Lewis, J. Patrick and Jane Yolen. 2011. Self-Portrait with Seven Fingers: The Life of Marc Chagall in Verse. Mankato, MN: Creative Editions.


Saturday, March 7, 2015

'Good Masters! Sweet Ladies!: Voices From a Medieval Village' by Laura Amy Schlitz, Illustrated by Robert Byrd (LS 5663)

Schlitz, Laura Amy. 2007. Good Masters! Sweet Ladies!: Voices From a Medieval Village. Illustrated by Robert Byrd. Somerville, MA: Candlewick Press.

ISBN: 978-0-7636-5094-0

Cover image from
Candlewick Press
Ever wonder what it was like to live in the Middle Ages?  It seems so romantic, if you believe the covers of novels in a certain genre that shall remain nameless.  Laura Amy Schlitz dispels any such notions in a series of twenty-one interconnected poems written from the perspective of different levels of society in a thirteenth century English village in Good Masters! Sweet Ladies!: Voices From a Medieval Village.  She came up with the concept for the book while students in a Baltimore school were studying the Middle Ages (Schlitz 2007, 96).  Schiltz (2007) comments, "I wanted them to have something to perform, but no one wanted a small part.  So I decided to write several monologues instead of one long play" (96).  Schlitz revels in the Middle Ages in all their gritty, filthy, socially stratified glory through everyone from the lord of the manor's children to villeins, or peasants who were little more than slaves.  In fact, the majority of the poems give a voice to marginalized members of medieval society, who, let's be honest, made up a majority of population during the Middle Ages.  The poems, written as monologues, put a human face on the distant past, which can help children make a connection between their lives and the lives of their medieval peers, not to mention how much things have changed.

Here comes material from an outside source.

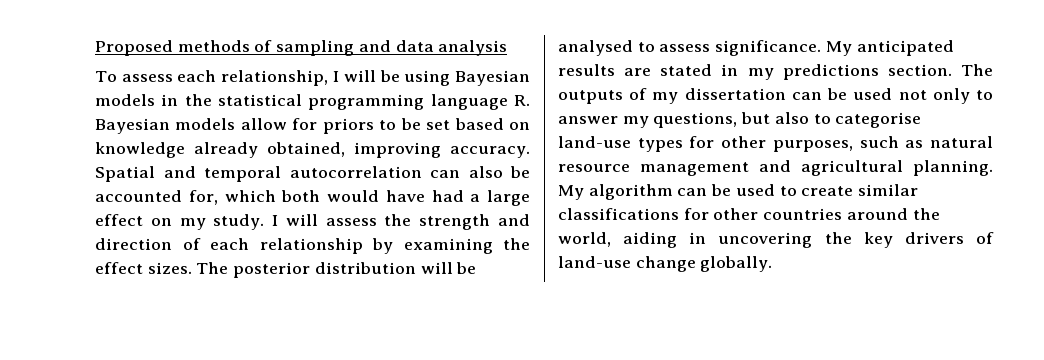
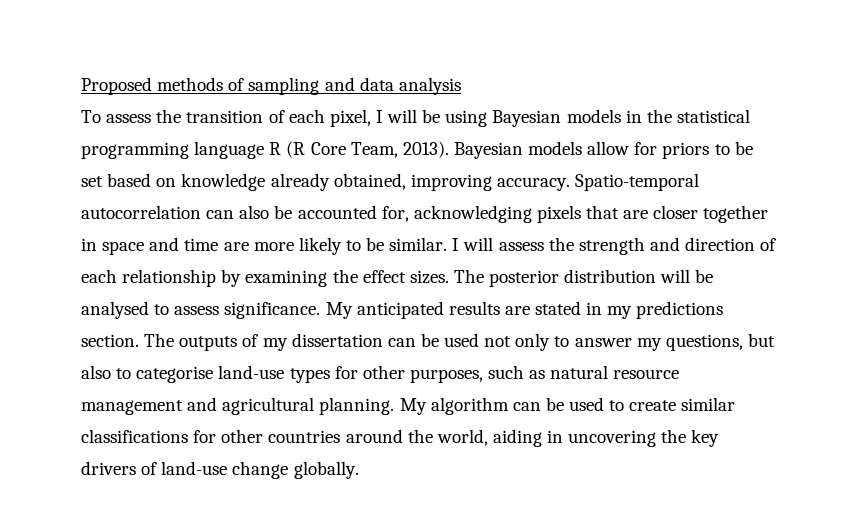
- To assess each relationship, I will be using Bayesian models in the statistical programming language R. Bayesian models allow for priors to be set based on knowledge already obtained, improving accuracy.
+ To assess the transition of each pixel, I will be using Bayesian models in the statistical programming language R (R Core Team, 2013). Bayesian models allow for priors to be set based on knowledge already obtained, improving accuracy.
- Spatial and temporal autocorrelation can also be accounted for, which both would have had a large effect on my study.
+ Spatio-temporal autocorrelation can also be accounted for, acknowledging pixels that are closer together in space and time are more likely to be similar.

By and large, the poems are meant for a single voice, but there are two poems that were written for two characters.  They do not engage in dialogue, but reveal their inner thoughts to the audience in a pas de deux where the words join and separate as the characters' ideas mesh and then diverge.  It's used with a particularly poignant effect in "Jacob ben Salomon the Moneylender's Son and Petronella the Merchant's Daughter."  Jacob, a young Jewish man, and Petronella have much more in common than they both realize.  They've been brought up with similar values and allegiances to their families and respective faiths, and to view one another with the same suspicions, and yet... If all the social and religious roadblocks weren't there, Schlitz demonstrates that Jacob and Petronella might have been good friends in another time and place.  The other, "Mariot and Maude the Glassblower's Daughters," find two young girls faced with the prospect of marrying their father's apprentice.  To one of the daughters, it's a fate worse than death, but the other doesn't find it such a terrible idea.  The other poems are essentially meditations on their situation in life, their dreams for the future, and the hard, cold reality that defines every aspect of their existence.  This is excellently drawn in "Barbary the Mudslinger."  After she seethes with jealousy over the visible wealth and ease displayed by the lord's daughter, Barbary succinctly sums up how their futures aren't so far apart in the end:

It made me think
        how all women are the same --
        silk or sackcloth, all the same.
               There's always babies to the born
                      and suckled and wiped,
                      and worried over.
        Isobel, the lord's daughter,
               will have to be married,
               and squat in the straw,
               and scream with the pain
               and pray for her life
                      same as me. (Schlitz 2007, 49)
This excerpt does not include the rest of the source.